━━ Records for processing
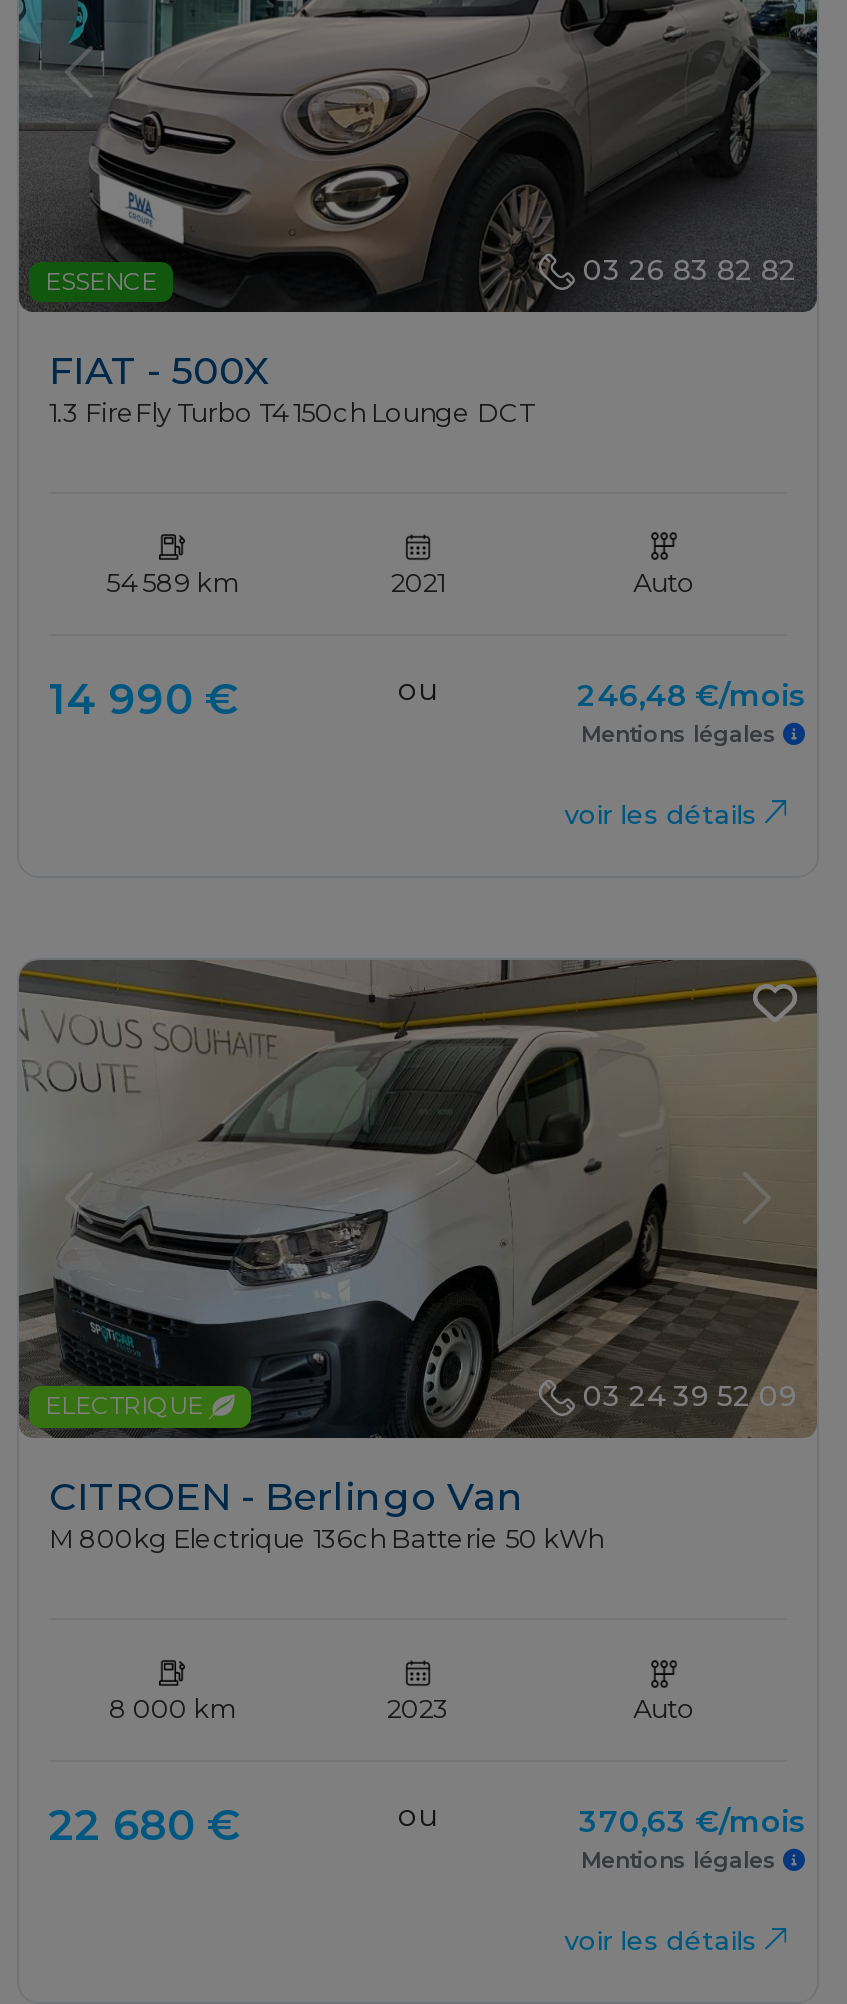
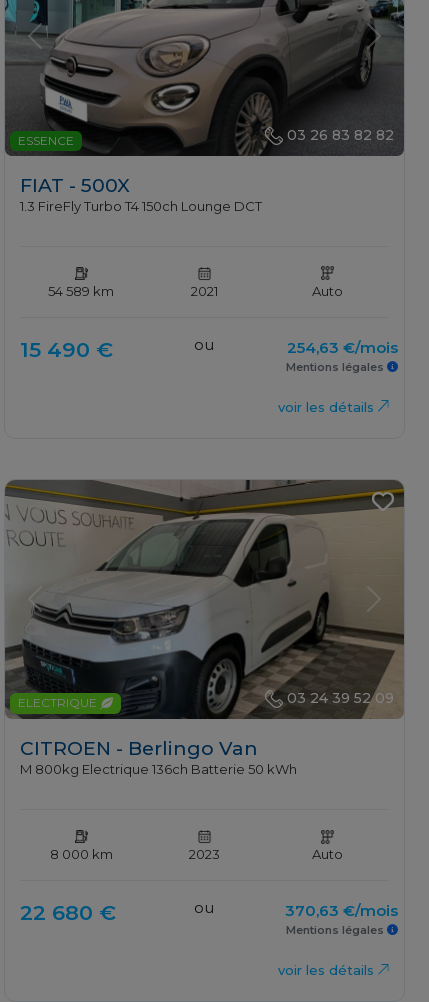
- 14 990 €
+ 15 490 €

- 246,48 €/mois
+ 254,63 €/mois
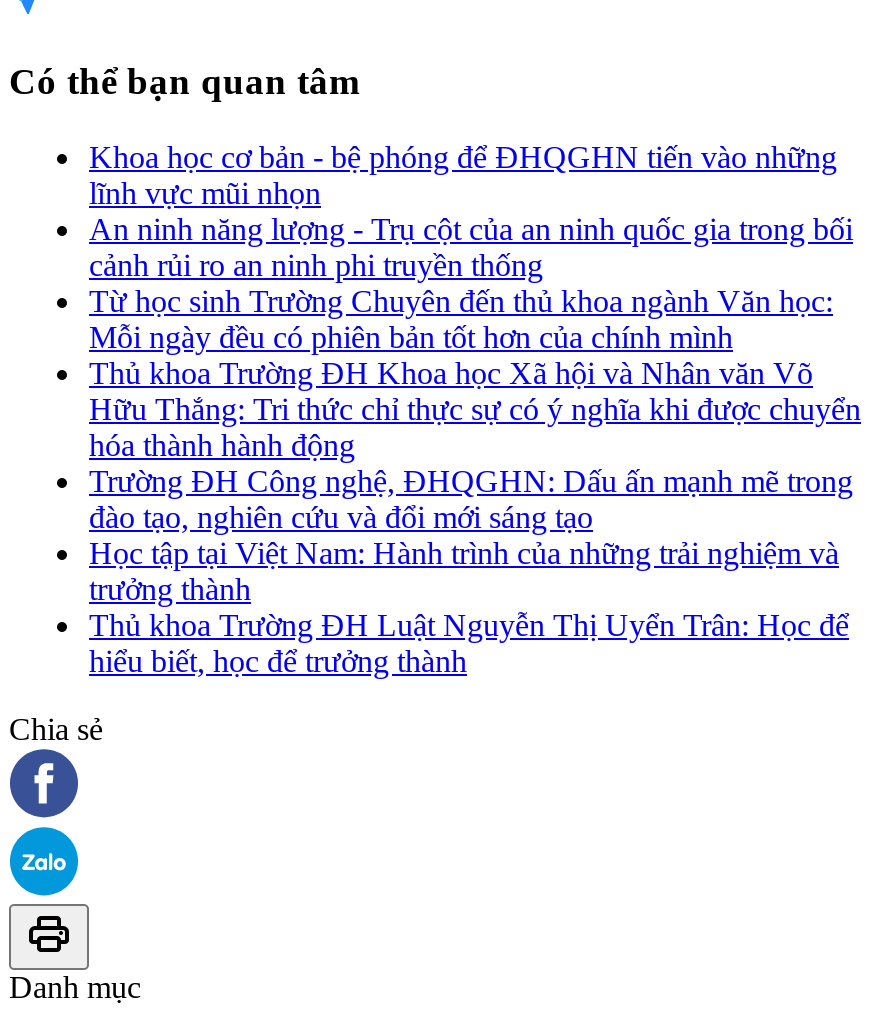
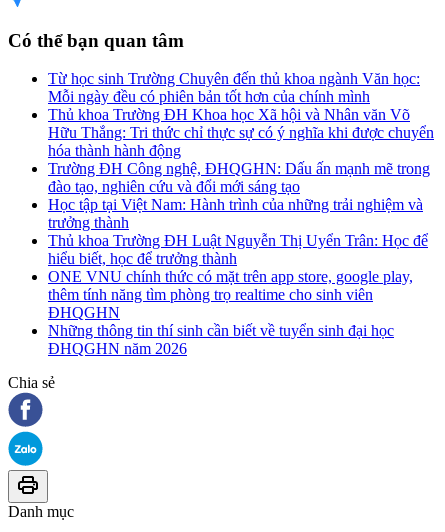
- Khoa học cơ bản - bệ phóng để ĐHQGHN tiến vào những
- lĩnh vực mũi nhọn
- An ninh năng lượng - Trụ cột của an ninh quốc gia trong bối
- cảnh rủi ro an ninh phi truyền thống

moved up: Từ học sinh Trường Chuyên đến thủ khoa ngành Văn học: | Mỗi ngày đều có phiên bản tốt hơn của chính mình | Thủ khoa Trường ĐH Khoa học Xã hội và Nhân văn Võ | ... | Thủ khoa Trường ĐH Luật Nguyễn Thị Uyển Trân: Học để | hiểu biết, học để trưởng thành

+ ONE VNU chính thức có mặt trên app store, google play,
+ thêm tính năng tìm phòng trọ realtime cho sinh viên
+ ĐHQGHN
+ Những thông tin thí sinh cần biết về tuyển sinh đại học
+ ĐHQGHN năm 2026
━━━━
Problem statement: Starting at the line that contains "cho sinh viên", reproduce each line through the end of the records exactly, both ends included.

Reply to the task:
+ thêm tính năng tìm phòng trọ realtime cho sinh viên
+ ĐHQGHN
+ Những thông tin thí sinh cần biết về tuyển sinh đại học
+ ĐHQGHN năm 2026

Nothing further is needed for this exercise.